『夜の大捜査線』(67)
みんな俺のことをミスター・ティップスと呼ぶぜ!
ノーマン・ジュイソンが監督したこの映画は、米南部の田舎町で起こった殺人事件を軸に、都会のエリート黒人刑事ティップス(シドニー・ポワチエ)と、地元の白人警察署長(ロッド・スタイガー)の対立する姿から人種差別の根深さをあぶり出していきます。とにかく二人の演技合戦がすごいのです。

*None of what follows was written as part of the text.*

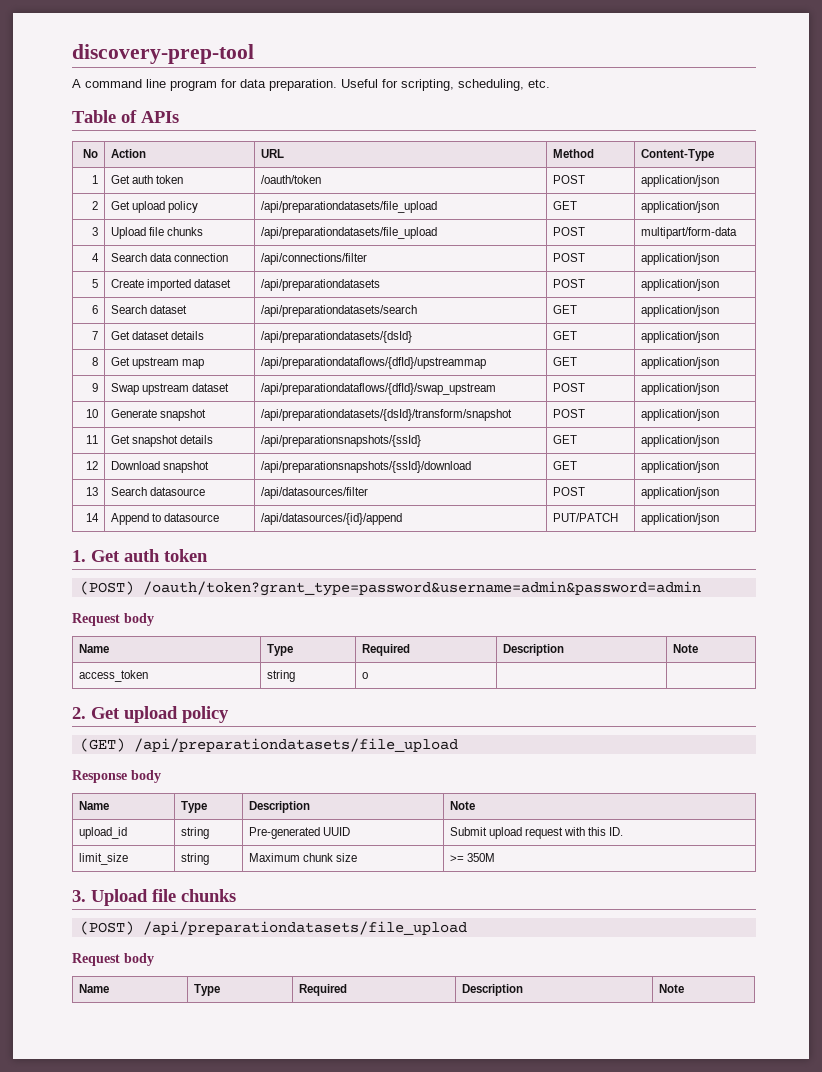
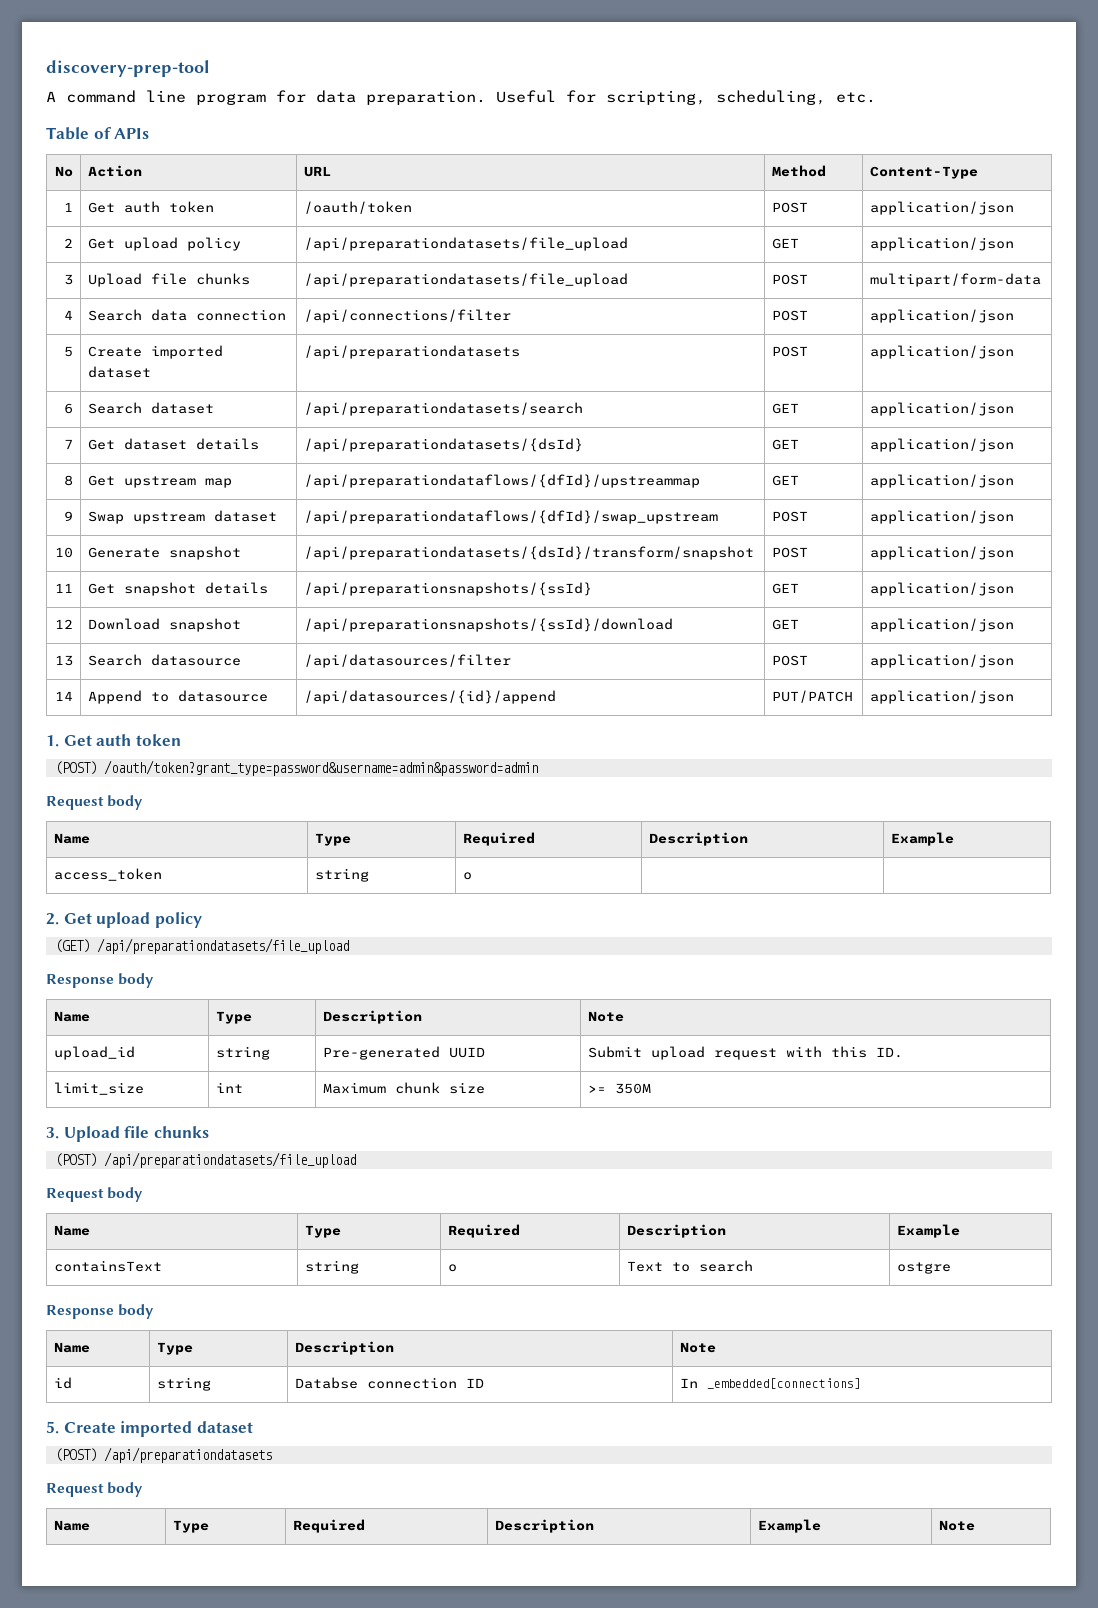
[672,644,698,653] Note -> [890,832,954,846] Example
[180,853,209,865] string -> [215,1082,243,1093] int
(523, 990) none -> [896,1224,960,1238] [53,1260,162,1272] [304,1260,359,1274] [447,1264,457,1272] [626,1260,753,1272] [896,1262,951,1274] [46,1304,155,1319] [53,1342,90,1353] [156,1342,193,1355] [294,1341,394,1355] [679,1342,716,1353] [53,1377,72,1389] [156,1377,211,1391] [294,1377,484,1389] [679,1378,861,1389] [46,1421,253,1437] [54,1447,272,1463] [46,1482,144,1497] [53,1520,90,1531] [172,1520,209,1533] [292,1519,365,1533] [494,1519,594,1533] [757,1519,821,1533] | Example // containsText | string | o | Text to search | ostgre // Response body // Name | Type | Description | Note // id | string | Databse connection ID | In _embedded[connections] // 5. Create imported dataset // (POST) /api/preparationdatasets // Request body // Name | Type | Required | Description | Example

駅で列車を待っていたティップスは、黒人だという理由だけで殺人事件の容疑者にされて連行されます。ところが、身分が分かると無理矢理捜査に協力させられる…。なんともめちゃくちゃな話です。
その時、署長は「随分偉そうだが、おまえさん街では何て呼ばれてるんだい」などと言って侮辱します。するとティップスは「みんな俺のことをミスター・ティップスと呼ぶぜ!」と怒りを込めて言い返します。二人の憎悪が火花を散らす名場面です。
やがて二人は対立しながらも事件の核心へと迫り、意外な真犯人を割り出します。この映画は推理ドラマとしての面白さもさることながら、二人の対立から理解へと変化していく姿が好ましく映るのですが、結局署長が「ミスター・ティップス」と言えないまま二人は別れていきます。
音楽はクインシー・ジョーンズで主題歌をレイ・チャールズが歌っています。アカデミー賞では作品賞のほか、スタイガーが主演男優賞を受賞しましたが、この場合、ポワチエと二人一緒に上げたかった気がしますね。
最後に後日談を一つ。ポワチエのアメリカ映画協会名誉賞の受賞式に、パーティ嫌いのスタイガーが珍しく出席しました。そしてポワチエに向かって「今日は映画の中ではどうしても言えなかったセリフを言いに来たよ。“ミスター・ティッブス”」とスピーチしたのです。この映画を知る者にとっては、たまらない一幕でした。